Problem to work on: Copy the lines verbatim, beginning with the line that contains "Cold Mug: 1 x 260.56 - 15% = 221.48 -> none" and continuing through the end of the data, and only those lines.

Data provided:
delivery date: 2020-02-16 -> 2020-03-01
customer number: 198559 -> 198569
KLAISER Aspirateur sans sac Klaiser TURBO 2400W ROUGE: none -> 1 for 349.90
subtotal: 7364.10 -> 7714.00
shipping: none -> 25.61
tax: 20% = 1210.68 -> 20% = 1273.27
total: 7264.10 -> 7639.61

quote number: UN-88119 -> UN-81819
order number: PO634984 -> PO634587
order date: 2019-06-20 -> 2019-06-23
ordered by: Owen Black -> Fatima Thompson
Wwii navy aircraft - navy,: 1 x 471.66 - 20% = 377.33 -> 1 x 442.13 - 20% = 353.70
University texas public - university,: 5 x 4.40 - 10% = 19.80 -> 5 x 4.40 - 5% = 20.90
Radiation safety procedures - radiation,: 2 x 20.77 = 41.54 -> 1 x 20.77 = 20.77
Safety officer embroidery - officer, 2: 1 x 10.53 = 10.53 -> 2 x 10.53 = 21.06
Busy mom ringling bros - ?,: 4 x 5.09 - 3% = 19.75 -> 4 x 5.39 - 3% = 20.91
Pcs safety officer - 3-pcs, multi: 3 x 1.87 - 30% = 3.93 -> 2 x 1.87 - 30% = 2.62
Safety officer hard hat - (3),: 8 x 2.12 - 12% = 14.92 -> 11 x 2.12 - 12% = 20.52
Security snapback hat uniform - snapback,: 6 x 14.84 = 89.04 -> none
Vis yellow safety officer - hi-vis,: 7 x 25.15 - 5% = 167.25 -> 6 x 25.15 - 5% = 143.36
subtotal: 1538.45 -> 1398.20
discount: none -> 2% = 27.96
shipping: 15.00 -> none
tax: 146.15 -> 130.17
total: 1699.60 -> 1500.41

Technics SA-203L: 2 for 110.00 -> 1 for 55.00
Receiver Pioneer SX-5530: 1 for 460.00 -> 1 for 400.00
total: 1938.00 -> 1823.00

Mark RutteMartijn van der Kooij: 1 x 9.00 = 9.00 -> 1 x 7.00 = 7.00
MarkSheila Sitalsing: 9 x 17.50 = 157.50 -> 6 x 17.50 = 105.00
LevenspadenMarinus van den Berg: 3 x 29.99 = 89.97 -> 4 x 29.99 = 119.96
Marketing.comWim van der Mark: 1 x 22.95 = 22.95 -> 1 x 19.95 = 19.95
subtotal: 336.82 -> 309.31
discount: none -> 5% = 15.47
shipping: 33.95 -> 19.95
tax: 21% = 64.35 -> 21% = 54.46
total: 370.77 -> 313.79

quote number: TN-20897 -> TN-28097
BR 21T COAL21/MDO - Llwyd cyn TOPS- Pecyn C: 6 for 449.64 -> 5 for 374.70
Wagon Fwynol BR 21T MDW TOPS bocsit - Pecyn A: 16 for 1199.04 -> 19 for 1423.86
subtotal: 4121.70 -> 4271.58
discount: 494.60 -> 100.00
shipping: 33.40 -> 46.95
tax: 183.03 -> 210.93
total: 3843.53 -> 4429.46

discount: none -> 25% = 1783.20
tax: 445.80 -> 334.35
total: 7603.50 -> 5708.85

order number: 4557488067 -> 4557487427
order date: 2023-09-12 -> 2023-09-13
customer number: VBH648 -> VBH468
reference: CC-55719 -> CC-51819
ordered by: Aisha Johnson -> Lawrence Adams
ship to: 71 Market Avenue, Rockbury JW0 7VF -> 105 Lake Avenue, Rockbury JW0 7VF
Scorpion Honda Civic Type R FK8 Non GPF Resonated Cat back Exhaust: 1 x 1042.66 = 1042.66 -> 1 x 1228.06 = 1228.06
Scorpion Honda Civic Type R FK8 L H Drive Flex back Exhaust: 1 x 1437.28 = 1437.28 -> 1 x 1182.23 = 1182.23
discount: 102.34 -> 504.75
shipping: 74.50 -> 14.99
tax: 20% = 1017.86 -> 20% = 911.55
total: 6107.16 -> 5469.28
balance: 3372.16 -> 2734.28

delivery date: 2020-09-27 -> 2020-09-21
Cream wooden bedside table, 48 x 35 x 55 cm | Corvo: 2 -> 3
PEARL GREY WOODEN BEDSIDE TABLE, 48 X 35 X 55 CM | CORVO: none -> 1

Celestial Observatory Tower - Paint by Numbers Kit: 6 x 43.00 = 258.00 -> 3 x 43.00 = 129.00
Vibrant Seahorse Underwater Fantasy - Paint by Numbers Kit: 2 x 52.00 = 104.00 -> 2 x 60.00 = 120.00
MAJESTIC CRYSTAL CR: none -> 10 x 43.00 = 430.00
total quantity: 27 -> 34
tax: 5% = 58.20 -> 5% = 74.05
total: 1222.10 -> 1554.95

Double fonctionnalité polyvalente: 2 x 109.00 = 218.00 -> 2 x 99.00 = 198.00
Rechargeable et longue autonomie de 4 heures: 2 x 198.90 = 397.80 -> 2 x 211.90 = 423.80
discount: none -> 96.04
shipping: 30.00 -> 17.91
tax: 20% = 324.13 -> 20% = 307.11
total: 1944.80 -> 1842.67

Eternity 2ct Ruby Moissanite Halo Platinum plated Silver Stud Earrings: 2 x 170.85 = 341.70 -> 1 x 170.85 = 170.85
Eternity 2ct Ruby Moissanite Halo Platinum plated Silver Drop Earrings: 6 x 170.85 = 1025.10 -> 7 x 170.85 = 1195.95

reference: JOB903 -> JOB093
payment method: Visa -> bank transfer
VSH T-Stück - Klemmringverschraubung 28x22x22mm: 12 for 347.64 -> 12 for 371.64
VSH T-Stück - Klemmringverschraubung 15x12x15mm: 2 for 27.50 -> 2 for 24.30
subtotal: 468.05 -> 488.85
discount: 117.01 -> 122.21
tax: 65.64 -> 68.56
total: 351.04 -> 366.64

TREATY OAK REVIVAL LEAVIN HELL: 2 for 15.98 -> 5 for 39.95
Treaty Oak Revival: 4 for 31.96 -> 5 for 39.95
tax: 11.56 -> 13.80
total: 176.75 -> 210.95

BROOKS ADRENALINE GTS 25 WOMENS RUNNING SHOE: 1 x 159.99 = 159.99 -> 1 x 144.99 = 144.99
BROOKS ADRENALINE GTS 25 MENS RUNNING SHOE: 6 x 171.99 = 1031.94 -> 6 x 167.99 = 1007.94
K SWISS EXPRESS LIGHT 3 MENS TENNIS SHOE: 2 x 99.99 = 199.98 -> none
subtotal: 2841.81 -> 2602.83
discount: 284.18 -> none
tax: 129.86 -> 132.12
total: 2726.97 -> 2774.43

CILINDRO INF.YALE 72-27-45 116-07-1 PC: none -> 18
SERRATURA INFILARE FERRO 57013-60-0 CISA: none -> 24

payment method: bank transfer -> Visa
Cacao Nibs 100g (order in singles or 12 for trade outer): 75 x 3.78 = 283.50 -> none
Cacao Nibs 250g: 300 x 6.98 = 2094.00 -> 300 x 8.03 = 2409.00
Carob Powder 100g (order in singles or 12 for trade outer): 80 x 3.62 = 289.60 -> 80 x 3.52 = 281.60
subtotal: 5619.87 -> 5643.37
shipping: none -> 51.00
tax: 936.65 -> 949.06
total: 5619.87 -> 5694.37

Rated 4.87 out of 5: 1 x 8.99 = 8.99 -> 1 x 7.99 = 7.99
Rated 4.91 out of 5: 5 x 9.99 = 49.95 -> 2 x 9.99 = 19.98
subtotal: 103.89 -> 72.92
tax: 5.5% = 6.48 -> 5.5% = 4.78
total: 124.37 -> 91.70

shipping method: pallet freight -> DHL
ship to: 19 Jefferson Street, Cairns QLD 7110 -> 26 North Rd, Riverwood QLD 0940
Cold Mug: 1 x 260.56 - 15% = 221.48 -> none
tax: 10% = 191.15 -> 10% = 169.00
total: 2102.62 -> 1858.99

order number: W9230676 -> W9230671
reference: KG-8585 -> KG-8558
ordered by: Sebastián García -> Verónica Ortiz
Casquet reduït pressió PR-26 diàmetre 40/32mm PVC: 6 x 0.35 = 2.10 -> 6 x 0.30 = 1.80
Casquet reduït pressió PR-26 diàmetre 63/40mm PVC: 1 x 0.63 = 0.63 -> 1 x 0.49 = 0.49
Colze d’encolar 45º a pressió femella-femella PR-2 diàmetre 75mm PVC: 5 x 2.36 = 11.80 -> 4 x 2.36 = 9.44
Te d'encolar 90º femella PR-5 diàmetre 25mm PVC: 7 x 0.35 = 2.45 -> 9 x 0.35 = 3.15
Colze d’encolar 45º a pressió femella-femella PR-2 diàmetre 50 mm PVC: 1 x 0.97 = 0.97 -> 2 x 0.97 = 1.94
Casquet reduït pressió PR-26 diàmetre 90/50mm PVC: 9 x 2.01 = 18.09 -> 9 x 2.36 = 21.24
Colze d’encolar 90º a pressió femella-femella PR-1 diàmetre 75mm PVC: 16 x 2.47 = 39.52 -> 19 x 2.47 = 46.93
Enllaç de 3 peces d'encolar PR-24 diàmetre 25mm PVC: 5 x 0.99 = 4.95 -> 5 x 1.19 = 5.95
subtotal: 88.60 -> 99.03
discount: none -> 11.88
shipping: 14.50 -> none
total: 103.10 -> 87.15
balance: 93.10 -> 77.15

Solution to this exercise:
Cold Mug: 1 x 260.56 - 15% = 221.48 -> none
tax: 10% = 191.15 -> 10% = 169.00
total: 2102.62 -> 1858.99

order number: W9230676 -> W9230671
reference: KG-8585 -> KG-8558
ordered by: Sebastián García -> Verónica Ortiz
Casquet reduït pressió PR-26 diàmetre 40/32mm PVC: 6 x 0.35 = 2.10 -> 6 x 0.30 = 1.80
Casquet reduït pressió PR-26 diàmetre 63/40mm PVC: 1 x 0.63 = 0.63 -> 1 x 0.49 = 0.49
Colze d’encolar 45º a pressió femella-femella PR-2 diàmetre 75mm PVC: 5 x 2.36 = 11.80 -> 4 x 2.36 = 9.44
Te d'encolar 90º femella PR-5 diàmetre 25mm PVC: 7 x 0.35 = 2.45 -> 9 x 0.35 = 3.15
Colze d’encolar 45º a pressió femella-femella PR-2 diàmetre 50 mm PVC: 1 x 0.97 = 0.97 -> 2 x 0.97 = 1.94
Casquet reduït pressió PR-26 diàmetre 90/50mm PVC: 9 x 2.01 = 18.09 -> 9 x 2.36 = 21.24
Colze d’encolar 90º a pressió femella-femella PR-1 diàmetre 75mm PVC: 16 x 2.47 = 39.52 -> 19 x 2.47 = 46.93
Enllaç de 3 peces d'encolar PR-24 diàmetre 25mm PVC: 5 x 0.99 = 4.95 -> 5 x 1.19 = 5.95
subtotal: 88.60 -> 99.03
discount: none -> 11.88
shipping: 14.50 -> none
total: 103.10 -> 87.15
balance: 93.10 -> 77.15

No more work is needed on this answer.